Write out, word for word, every line in the data below from the one containing "- In broad terms, a" to the one containing "is asserting control", both of them included.

Extracted information
*** Block opens ***
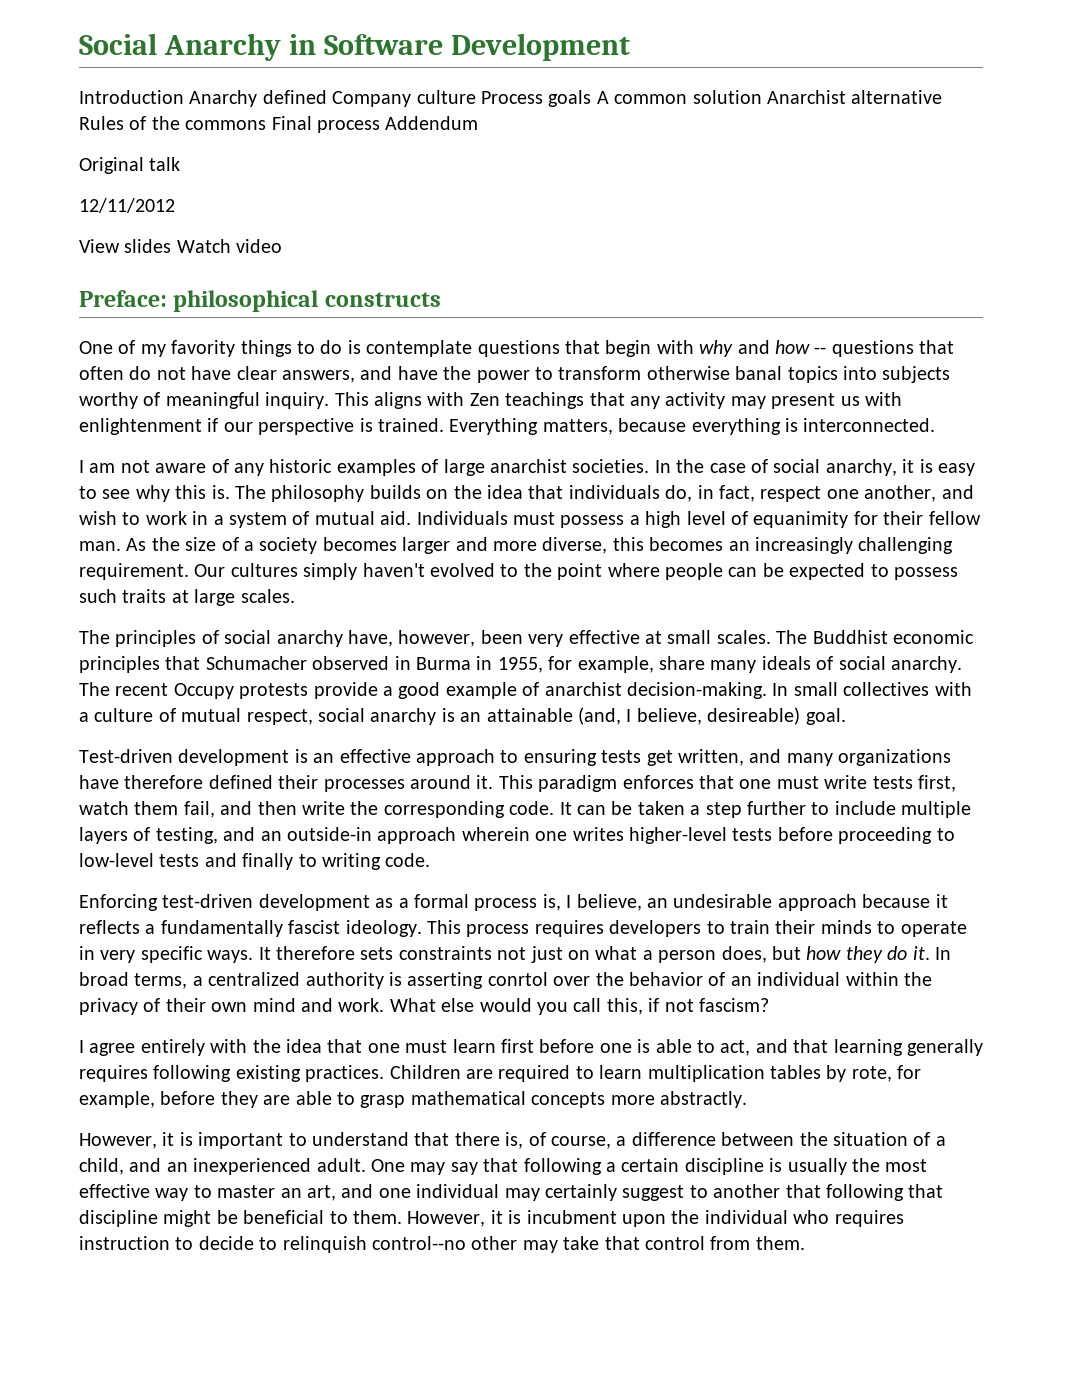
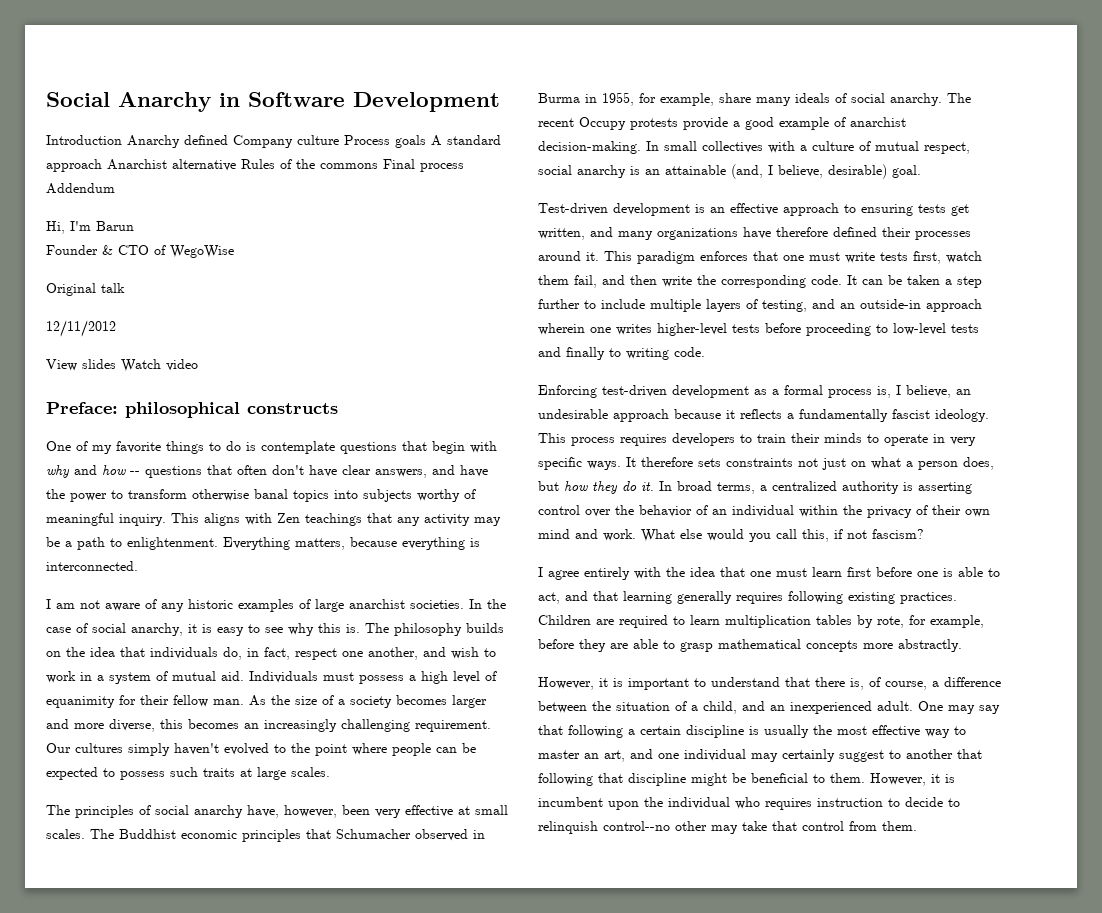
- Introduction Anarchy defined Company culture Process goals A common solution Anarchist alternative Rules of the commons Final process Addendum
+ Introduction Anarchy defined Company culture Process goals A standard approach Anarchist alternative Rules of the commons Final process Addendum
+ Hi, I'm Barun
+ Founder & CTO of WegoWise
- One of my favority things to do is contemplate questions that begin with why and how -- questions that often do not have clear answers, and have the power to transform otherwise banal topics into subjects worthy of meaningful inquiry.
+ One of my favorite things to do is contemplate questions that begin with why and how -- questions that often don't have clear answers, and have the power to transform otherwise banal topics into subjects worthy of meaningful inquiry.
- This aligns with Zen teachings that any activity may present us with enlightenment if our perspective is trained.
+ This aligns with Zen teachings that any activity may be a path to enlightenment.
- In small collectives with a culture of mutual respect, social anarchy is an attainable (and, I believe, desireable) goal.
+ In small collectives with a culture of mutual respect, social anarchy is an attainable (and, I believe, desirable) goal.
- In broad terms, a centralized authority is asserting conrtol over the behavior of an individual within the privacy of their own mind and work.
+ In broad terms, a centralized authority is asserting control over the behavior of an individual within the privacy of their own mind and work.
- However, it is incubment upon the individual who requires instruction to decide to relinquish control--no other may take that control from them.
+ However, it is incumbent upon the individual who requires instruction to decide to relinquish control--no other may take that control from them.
*** Block closes ***
*** Block opens ***
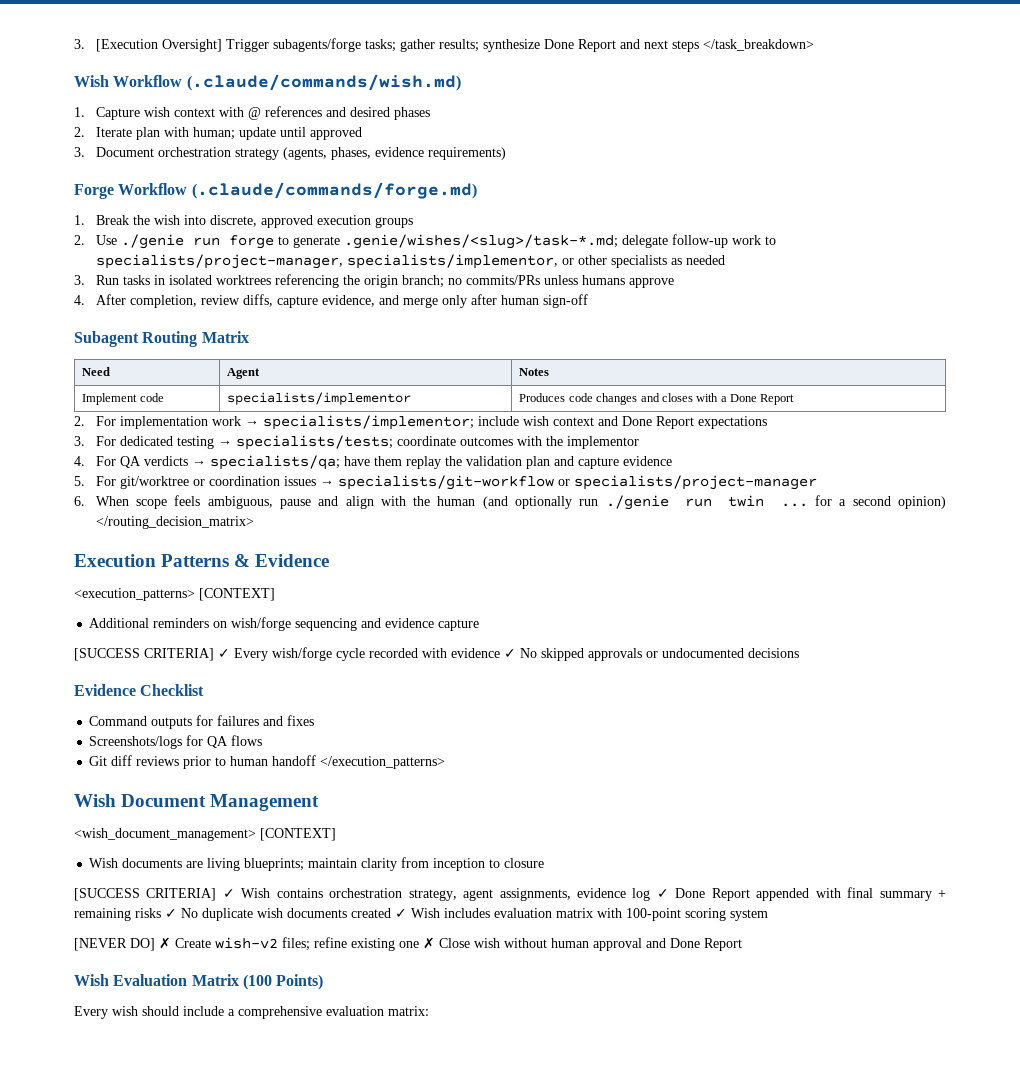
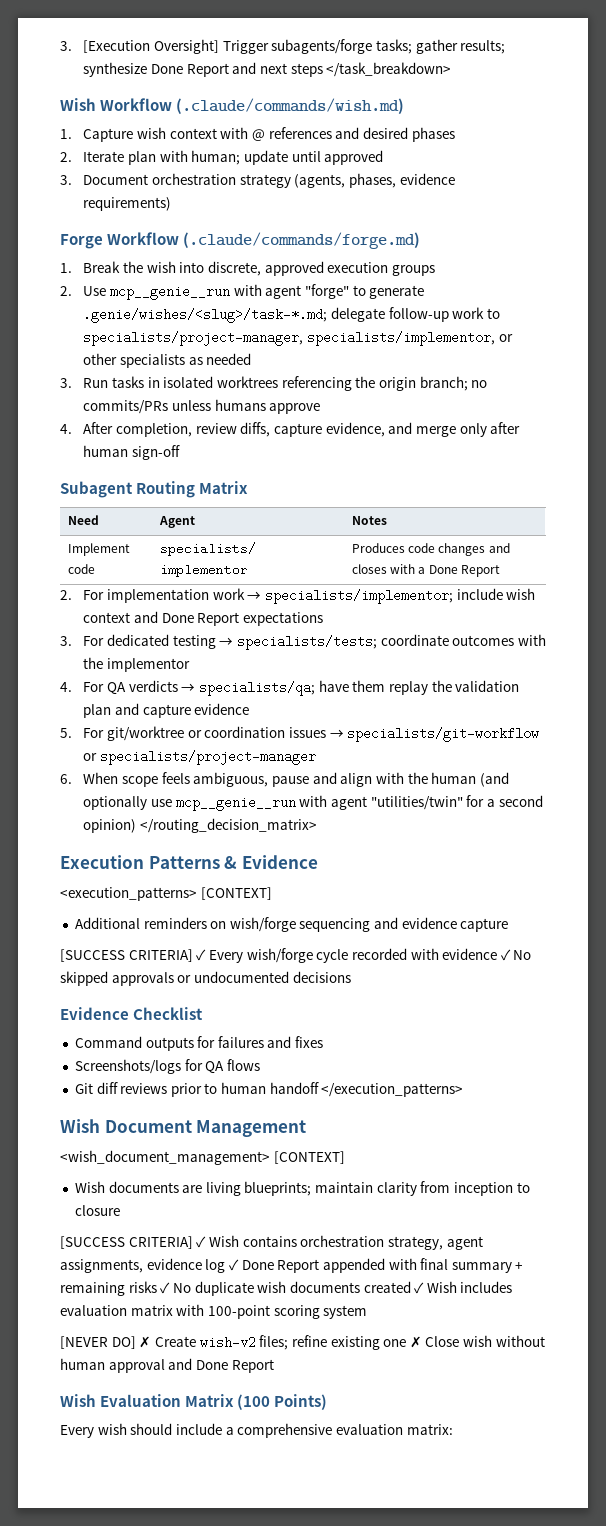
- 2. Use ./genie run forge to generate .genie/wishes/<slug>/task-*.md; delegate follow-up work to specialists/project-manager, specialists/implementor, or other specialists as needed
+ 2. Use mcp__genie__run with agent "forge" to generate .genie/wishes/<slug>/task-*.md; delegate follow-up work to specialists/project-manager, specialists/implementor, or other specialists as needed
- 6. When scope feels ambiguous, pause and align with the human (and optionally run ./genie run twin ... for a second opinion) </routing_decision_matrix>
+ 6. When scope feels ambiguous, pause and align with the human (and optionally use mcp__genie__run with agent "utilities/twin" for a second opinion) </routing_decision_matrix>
*** Block closes ***
Result of this task
- In broad terms, a centralized authority is asserting conrtol over the behavior of an individual within the privacy of their own mind and work.
+ In broad terms, a centralized authority is asserting control over the behavior of an individual within the privacy of their own mind and work.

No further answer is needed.